A Castillon Rouge That Travels Well - Wine & Spirits Magazine

A Castillon Rouge That Travels Well

Discovering Château Bellevue’s Ce Ma Cuvée


One of Château Bellevue’s Castillon vineyards.

Céline Lydoire, the winemaker for Château Bellevue, came to lunch at Château Pitray, a 15th-century feudal manor at the edge of the Castillon plateau, where she was showing her wine alongside vintages from the 26th-generation proprietor of Pitray, Jean de Boigne. Lydoire’s husband, Jean-Christophe Loste, is the chef for the Castillon winery association, and he was personally serving the meal. De Boigne and Lydoire both chose to show their most ambitious wines when Loste brought out the lamb—Madame de Pitray alongside Bellevue’s Ce Ma Cuvée.
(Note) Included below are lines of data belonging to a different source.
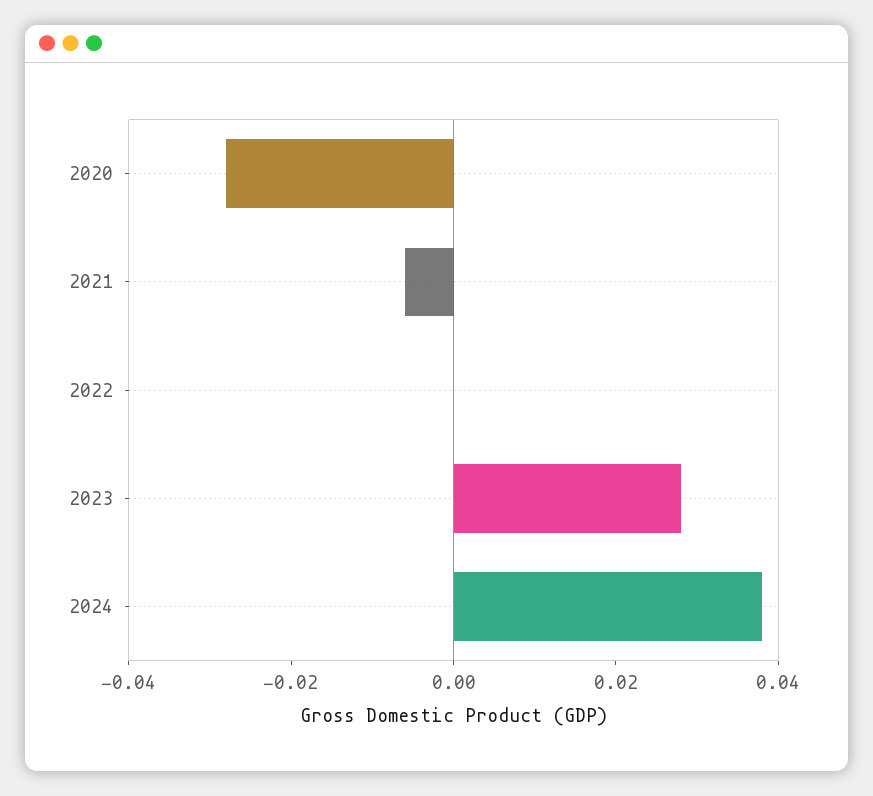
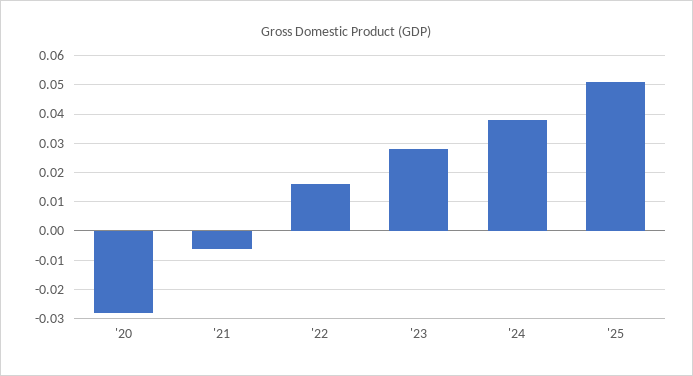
2022: 0 -> 0.015
'25: none -> 0.05

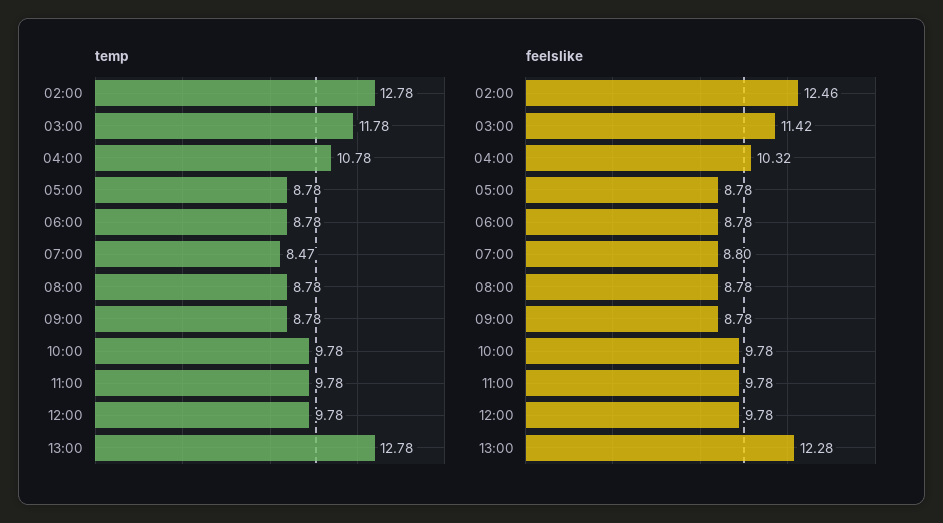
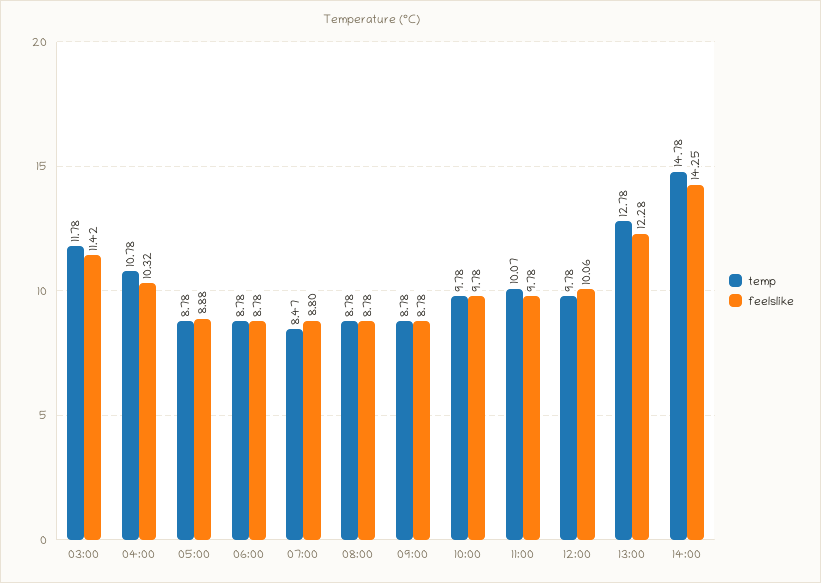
temp, 02:00: 12.78 -> none
temp, 11:00: 9.78 -> 10.07
feelslike, 02:00: 12.46 -> none
feelslike, 05:00: 8.78 -> 8.88
feelslike, 12:00: 9.78 -> 10.06
temp, 14:00: none -> 14.78
feelslike, 14:00: none -> 14.25

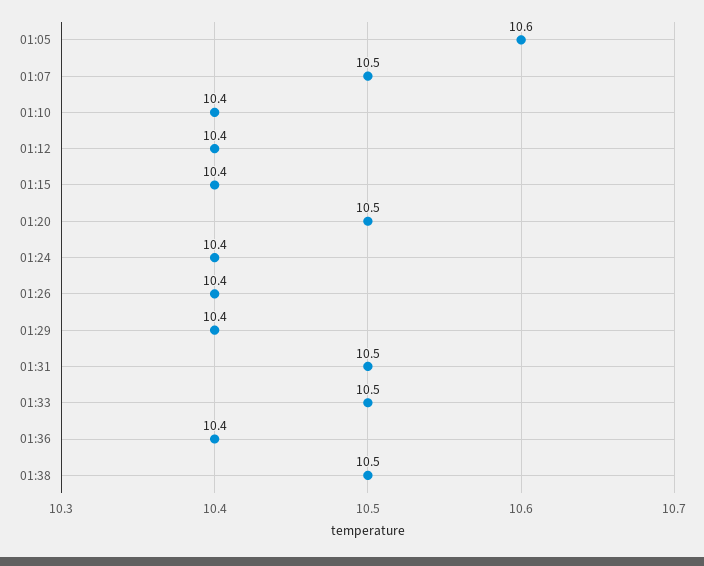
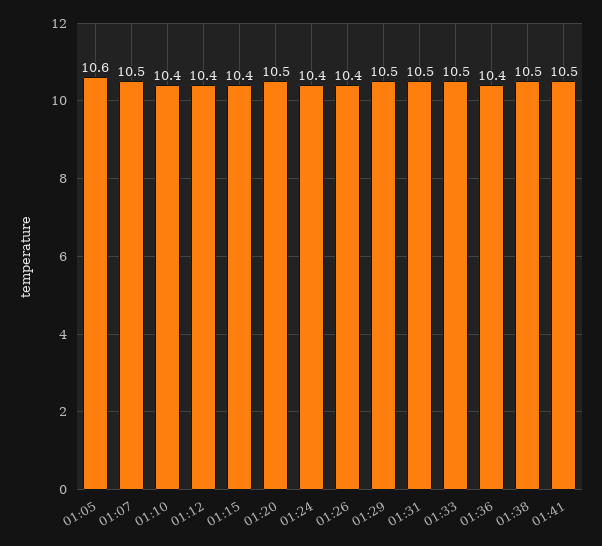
01:29: 10.4 -> 10.5
01:41: none -> 10.5

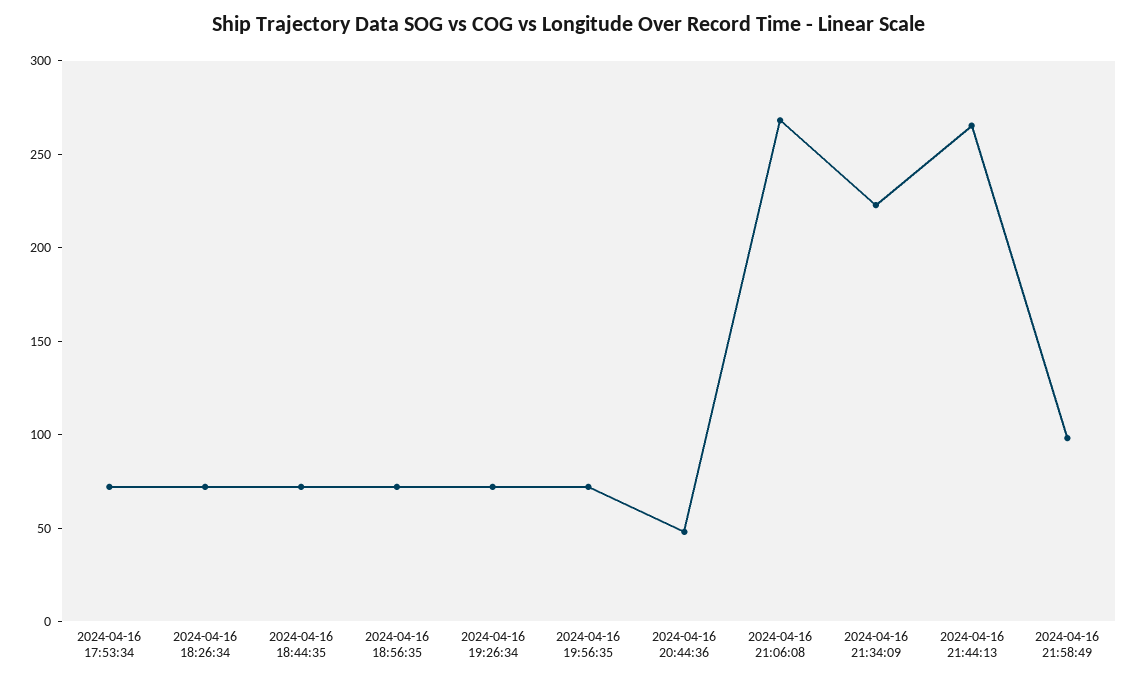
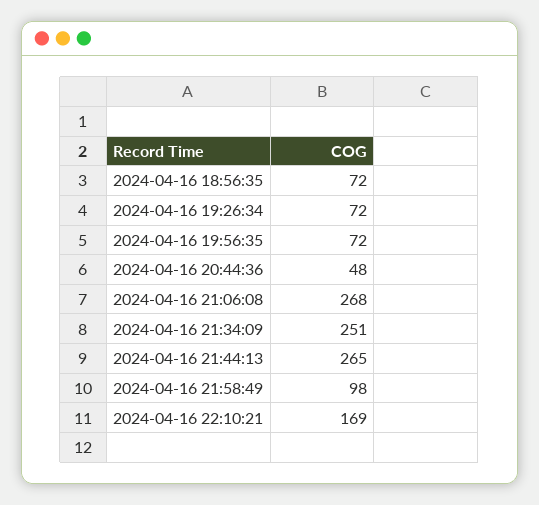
2024-04-16 17:53:34: 70 -> none
2024-04-16 18:26:34: 70 -> none
2024-04-16 18:44:35: 70 -> none
2024-04-16 21:34:09: 220 -> 251
2024-04-16 22:10:21: none -> 169

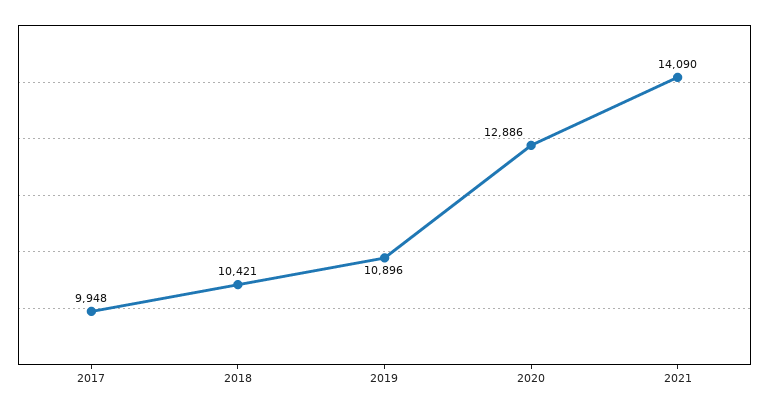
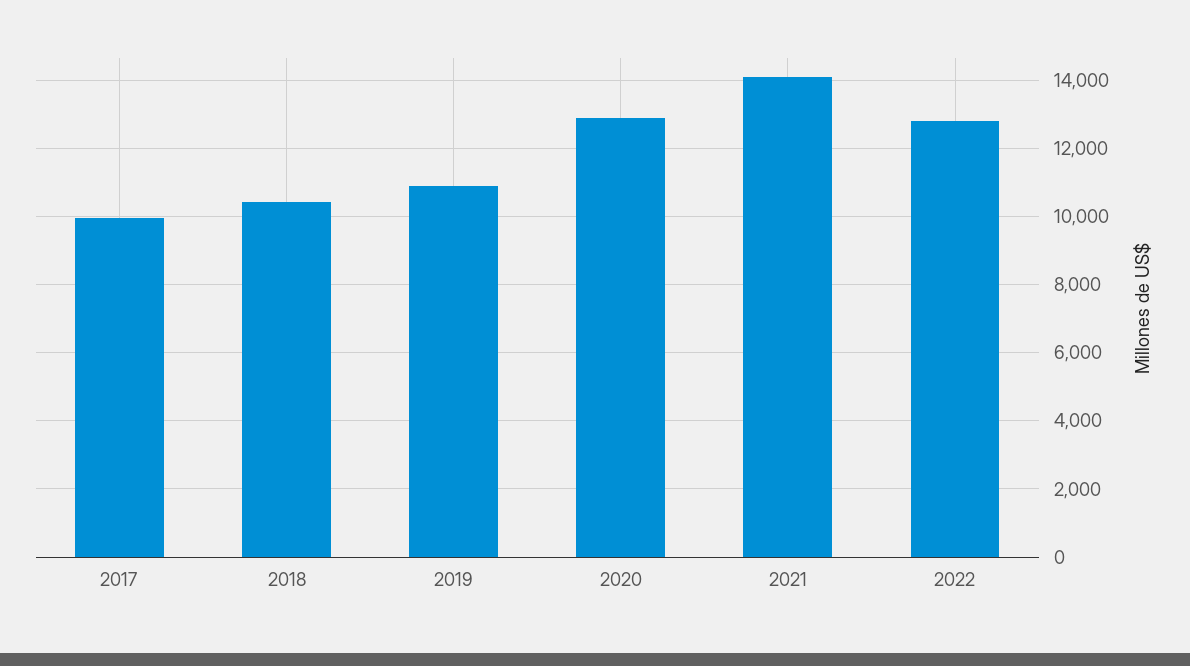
2022: none -> 12800

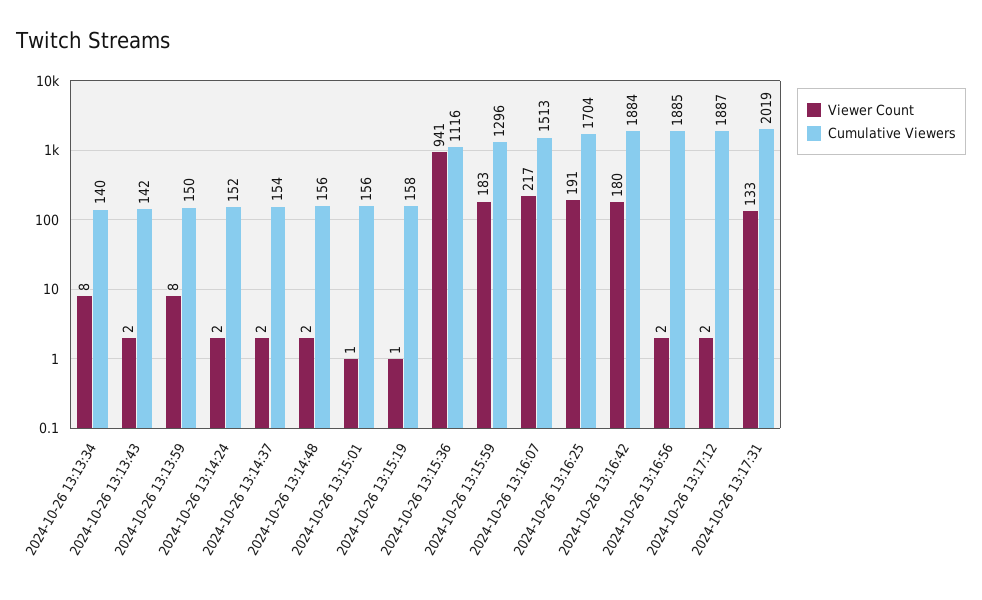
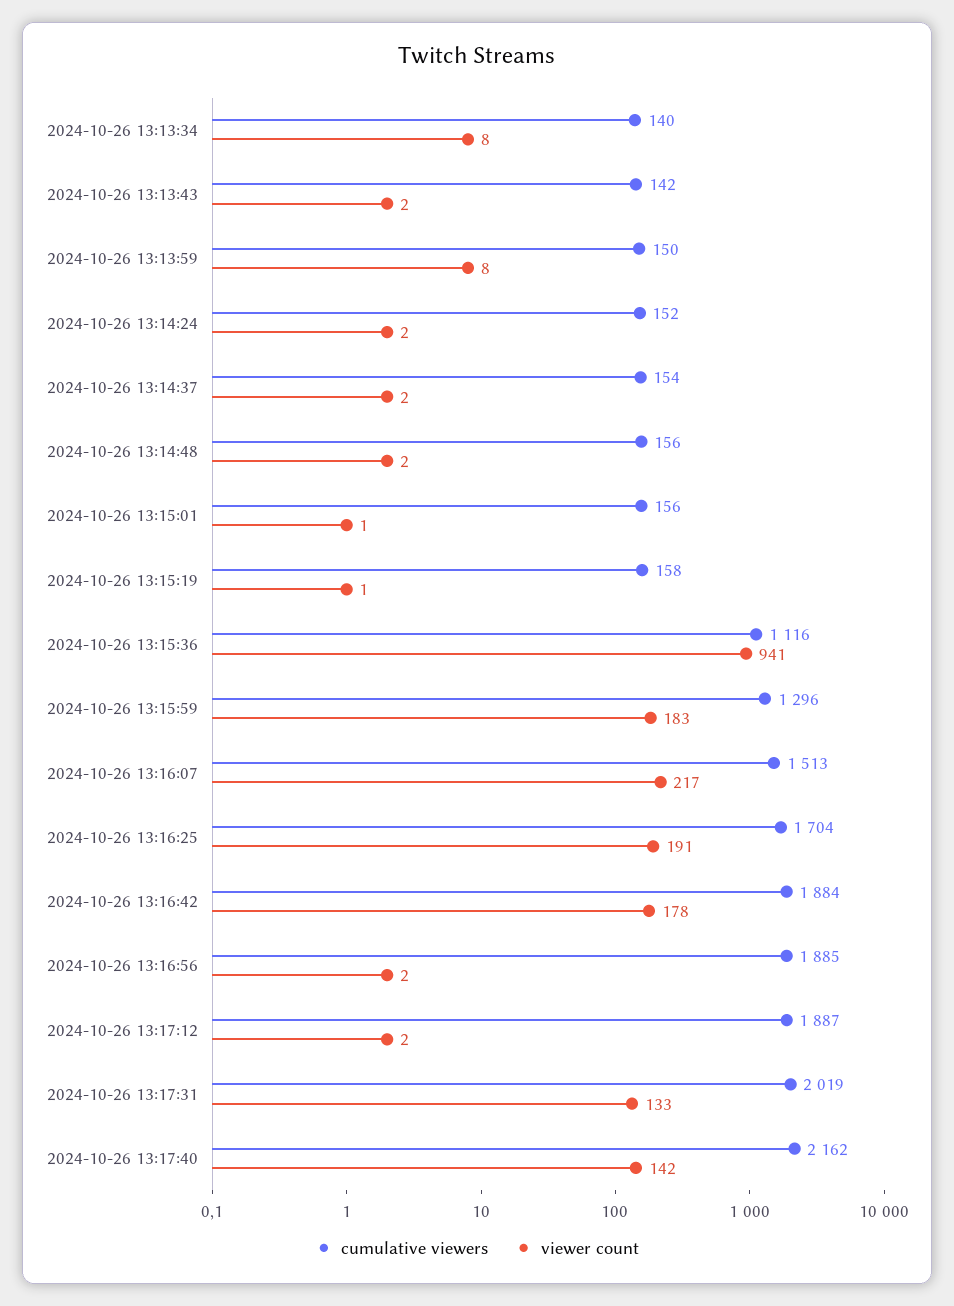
Viewer Count, 2024-10-26 13:16:42: 180 -> 178
Cumulative Viewers, 2024-10-26 13:17:40: none -> 2162
Viewer Count, 2024-10-26 13:17:40: none -> 142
Both wines amped up their richness with new oak, and they led us into a conversation about what, exactly, Castillon character might be.

We continued that conversation when I visited Bellevue the next day and completely fell for Lydoire’s 2015 Cuvée Tradition, a wine with the cool, refreshing undertone that some Castillon wine’s sustained, even as they headed east, away from the sea and looked toward the Dordogne. It was a joyous Bordeaux, not self-important or heavy, just easy and delicious.

A French Cuvée Made First for Local Customers

Céline Lydoire

Celine LydoireLydoire started making Ce Ma Cuvée in response to her local customers. “The French think to buy a good Bordeaux wine you have to spend a lot of money,” she told me. “They worry that the wine is too cheap. We were selling wines at six or eight euros and people would ask, ‘Can we try the fifteen-euro wine?’ So, we said, ‘Alright, people are willing to pay fifteen euros for a Castillon’.” Lydoire chose the best lots from her oldest merlot plots, blending in cabernet franc from southern exposures on gravelly soil. She then treated the blend to 18 months in new 400-liter oak barrels. “We had wanted to make this cuvée, but we weren’t sure there was a market for it.”

A Clarity That Takes Me Back to Castillon
Tasting the wine with Lydoire, I was stubbornly unconvinced. It seemed to reach toward St-Emilion in its textural richness, rather than exploring its own Castillon identity, so clearly on display in the Cuvée Tradition. So, I was surprised when, a few months later, I tasted it again, blind, in New York, and reacted completely differently. Surrounded by the New World, the wine didn’t really taste that New World at all. It felt cool, saturated and distinctly Castillon in its fruit flavor—think wild strawberries and blueberries with an earthy mineral undercurrent. The new oak was adding to the supple textural richness, and I found myself thinking, “If only more Napa Valley cabernets could meld that freshness, minerality and textural richness.” In New York, the wine had a clarity that took me back to Castillon. And though it may be Lydoire’s most ambitious wine, Ce Ma Cuvée sells for $27 here in the US. To buy a good Bordeaux, you don’t have to spend a lot of money.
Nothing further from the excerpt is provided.